- Nationality: British New Zealander via dual nationality
- Born: 12 March 1992 (age 34) Hemel Hempstead, Hertfordshire, UK

British Touring Car Championship career
- Debut season: 2016
- Current team: Autoaid/RCIB Insurance Racing
- Car number: 12
- Starts: 60
- Wins: 0
- Poles: 0
- Fastest laps: 0
- Best finish: 18th in 2017

Previous series
- 2015 2014 2014 2013 2012 2012 2011 2007–2011: Volkswagen Racing Cup Protyre Formula Renault Championship U.S. F2000 Winterfest U.S. F2000 National Championship Formula Renault BARC Winter Series Formula Renault BARC 750MC Formula Vee Championship Karting

= Michael Epps =

British-New Zealand racing driver (born 1992)

Michael Epps (born 12 March 1992) is a British-New Zealand racing driver who currently is a coach at DW Driver Management, managing Thomas Ingram Hill. Epps has competed in the British Touring Car Championship in 2016 and 2017 for Team HARD.
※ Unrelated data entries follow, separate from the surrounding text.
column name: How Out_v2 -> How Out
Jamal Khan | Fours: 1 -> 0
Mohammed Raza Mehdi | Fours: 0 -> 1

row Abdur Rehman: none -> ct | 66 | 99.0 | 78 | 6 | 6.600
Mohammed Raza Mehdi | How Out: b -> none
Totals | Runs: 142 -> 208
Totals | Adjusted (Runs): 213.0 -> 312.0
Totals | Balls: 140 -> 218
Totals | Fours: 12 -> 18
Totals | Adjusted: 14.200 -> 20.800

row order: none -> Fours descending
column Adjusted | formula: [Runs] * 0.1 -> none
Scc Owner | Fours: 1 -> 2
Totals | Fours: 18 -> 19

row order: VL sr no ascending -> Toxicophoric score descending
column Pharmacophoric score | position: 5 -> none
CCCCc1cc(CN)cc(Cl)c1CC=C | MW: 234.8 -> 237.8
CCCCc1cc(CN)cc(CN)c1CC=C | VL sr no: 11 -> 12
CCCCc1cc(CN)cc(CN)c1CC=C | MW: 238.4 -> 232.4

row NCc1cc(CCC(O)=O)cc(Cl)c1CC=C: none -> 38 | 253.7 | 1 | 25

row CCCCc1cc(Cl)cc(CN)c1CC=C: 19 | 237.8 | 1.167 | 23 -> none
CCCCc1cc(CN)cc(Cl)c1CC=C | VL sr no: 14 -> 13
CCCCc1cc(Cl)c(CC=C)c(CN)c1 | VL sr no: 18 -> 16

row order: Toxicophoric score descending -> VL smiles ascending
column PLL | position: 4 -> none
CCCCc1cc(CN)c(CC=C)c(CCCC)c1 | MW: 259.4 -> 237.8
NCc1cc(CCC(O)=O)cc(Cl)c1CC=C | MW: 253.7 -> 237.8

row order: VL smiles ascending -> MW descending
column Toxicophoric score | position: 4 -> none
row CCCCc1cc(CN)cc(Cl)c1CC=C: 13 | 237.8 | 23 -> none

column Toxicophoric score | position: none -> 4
Due to budget issues, Epps was unable to continue in the BTCC and raced the supporting Renault UK Clio Cup in 2018 and Ginetta G55 in 2019.

==Racing career==
Epps began his career in karting in 2007, he raced in karting up until 2011, where he switched to the 750MC Formula Vee Championship. He went on to finish 2nd in the championship standings that season. He switched to the Formula Renault BARC championship in 2012, he finished 13th in the championship that year. He also raced in the Formula Renault BARC Winter Series that year, finishing tenth in the standings.

For 2013, Epps switched to the U.S. F2000 National Championship, finishing the season 13th in the championship standings.

Epps started the 2014 season in the U.S. F2000 Winterfest, finishing 2nd in the championship standings with two wins, four podiums and two pole positions. He also made a one-off return to Formula Renault in the rebranded Protyre Formula Renault Championship.

Epps switched to Volkswagen Racing Cup for 2015, finishing eighth in the championship standings. with four wins.

In March 2016, it was announced that Epps would make his British Touring Car Championship debut with RCIB Insurance Racing driving a Toyota Avensis.

==Racing record==

===Complete British Touring Car Championship results===
(key) (Races in bold indicate pole position – 1 point awarded just in first race; races in italics indicate fastest lap – 1 point awarded all races; * signifies that driver led race for at least one lap – 1 point given all races)

Year: Team; Car; 1; 2; 3; 4; 5; 6; 7; 8; 9; 10; 11; 12; 13; 14; 15; 16; 17; 18; 19; 20; 21; 22; 23; 24; 25; 26; 27; 28; 29; 30; DC; Pts
2016: RCIB Insurance Racing; Toyota Avensis; BRH 1 20; BRH 2 17; BRH 3 21; DON 1 19; DON 2 24; DON 3 13; THR 1 11; THR 2 14; THR 3 10; OUL 1 25; OUL 2 16; OUL 3 Ret; CRO 1 14; CRO 2 Ret; CRO 3 15; SNE 1 20; SNE 2 19; SNE 3 20; KNO 1 19; KNO 2 Ret; KNO 3 20; ROC 1 18; ROC 2 Ret; ROC 3 23; SIL 1 18; SIL 2 12; SIL 3 16; BRH 1 16; BRH 2 16; BRH 3 25; 24th; 24
2017: Autoaid RCIB Insurance Racing; Volkswagen CC; BRH 1 9; BRH 2 10; BRH 3 9; DON 1 Ret; DON 2 23; DON 3 21; THR 1 25; THR 2 18; THR 3 20; OUL 1 11; OUL 2 10; OUL 3 8; CRO 1 22; CRO 2 12; CRO 3 Ret; SNE 1 Ret; SNE 2 18; SNE 3 Ret; KNO 1 24; KNO 2 17; KNO 3 23; ROC 1 15; ROC 2 Ret; ROC 3 19; SIL 1 10; SIL 2 10; SIL 3 12; BRH 1 18; BRH 2 10; BRH 3 5; 18th; 77

===Complete Britcar results===
(key) (Races in bold indicate pole position in class – 1 point awarded just in first race; races in italics indicate fastest lap in class – 1 point awarded all races;-

Year: Team; Car; Class; 1; 2; 3; 4; 5; 6; 7; 8; 9; 10; 11; 12; 13; 14; 15; 16; DC; CP; Points
2019: Team HARD; Ginetta G55 Supercup; 3Inv; SIL 1; SIL 2; SIL 1; SIL 2; BRH 1; BRH 2; DON 1; DON 2; OUL 1; OUL 2; SNE 1; SNE 2; OUL 1; OUL 2; BRH 2 Ret; BRH 1 9; NC†; NC†; 0†

† Epps was ineligible for points as he was an invitation entry.